What's the point of travel?
It's to help make us into better people.
It's a sort of therapy.
Without anything mystical being meant by this, all of us are, in one way or another, on what could be termed "an inner journey."
That is, we're trying to develop in particular ways.
In a nutshell, the point of travel is to go to places that can help us in our inner evolution.
The outer journey should assist us with the inner one.
Every location in the world contains qualities that can support some kind of beneficial change inside a person.
Take these 200 million year old stones in America's Utah Desert.
It's a place, but looked at psychologically.
It's also an inner destination, a place with perspective, free of preoccupation with the petty and the small-minded.
Somewhere imbued with calm and resilience.
Religions used to take travel much more seriously than we do now.
For them, it was a therapeutic activity.
In the Middle Ages, when there was something wrong with you, you were meant to head out for a pilgrimage to commune with relics of a saint or a member of the holy family.
If you had toothache, you'd go to Rome, to the Basilica of San Lorenzo and touch the arm bones of Saint Appolonia, the patron saint of teeth.
If you were unhappily married, you might go to Umbria to touch the shrine of Saint Rita of Cascia, patron saint of marital problems.
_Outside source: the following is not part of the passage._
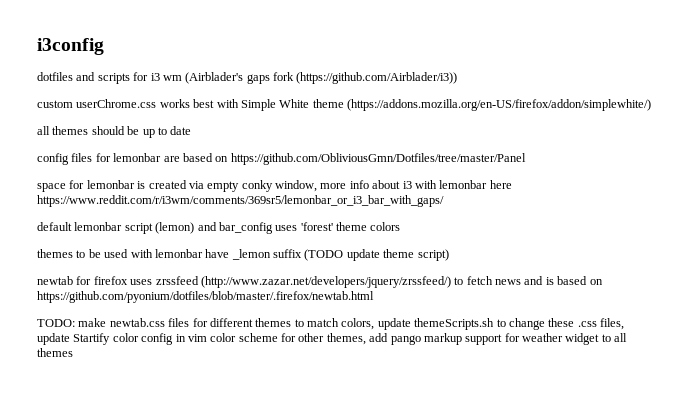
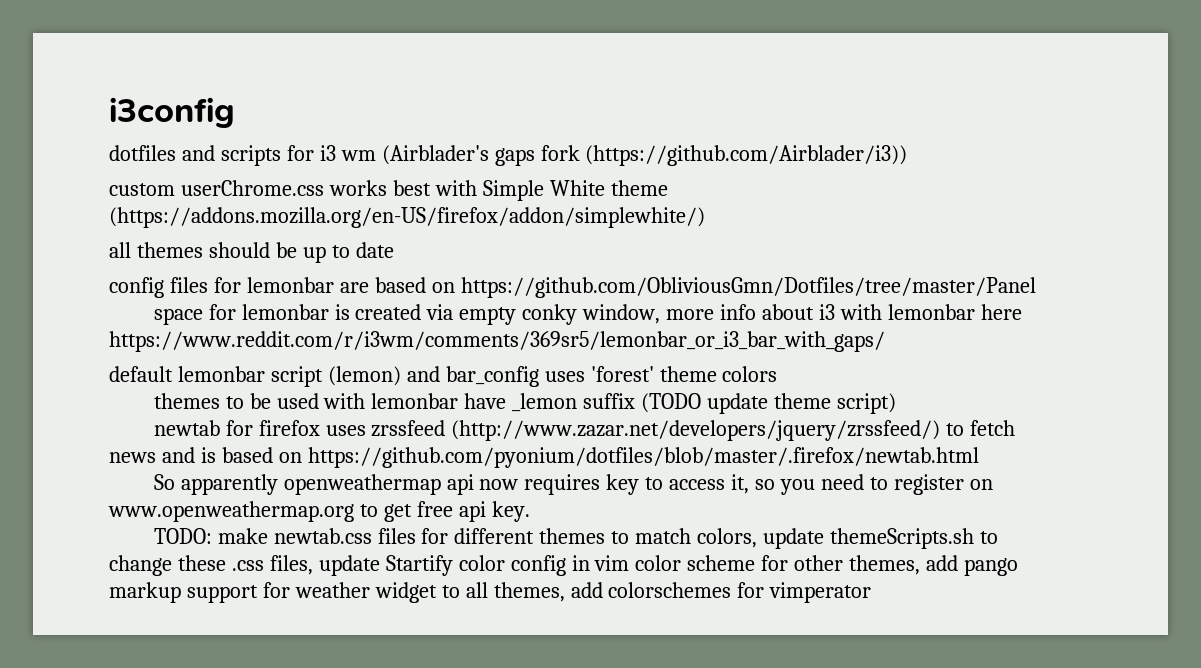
+ So apparently openweathermap api now requires key to access it, so you need to register on www.openweathermap.org to get free api key.
- TODO: make newtab.css files for different themes to match colors, update themeScripts.sh to change these .css files, update Startify color config in vim color scheme for other themes, add pango markup support for weather widget to all themes
+ TODO: make newtab.css files for different themes to match colors, update themeScripts.sh to change these .css files, update Startify color config in vim color scheme for other themes, add pango markup support for weather widget to all themes, add colorschemes for vimperator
Or, if you were worried about lightning, you were sent to Bad Münstereifel in Germany to touch the skull of Saint Donatus, believed to offer help against fires and explosions.
We no longer believe in the divine power of journeys but certain parts of the world still have a power to change and mend the wounded parts of us.
In an ideal world, travel agencies would be manned by a new kind of psychotherapist.
They'd take care not just of the flights and the hotels, they'd start by finding out what was wrong with us and how we might want to change.
The anxious might be sent to see the majestic, immemorial waves crashing into the cliffs on the west coast of Ireland.
People a bit too concerned with being admired and famous might be sent to contemplate the ruins of Detroit.
Someone out of touch with their body might be recommended a trip to Porto Seguro in Bahia in Brazil.
Nowadays, too often, we head off without fully knowing what's wrong with us or precisely understanding how our chosen destinations meant to help us.
We should become more conscious travelers on a well-articulated search for qualities that places possess, like calm or perspective, sensuality or rigor.
We should follow old-fashioned pilgrims in striving to evolve our characters according to the suggestions offered up by the places we've been to.
We need to relearn how to be ambitious about travel, seeing it as a way of helping us to grow into better versions of ourselves.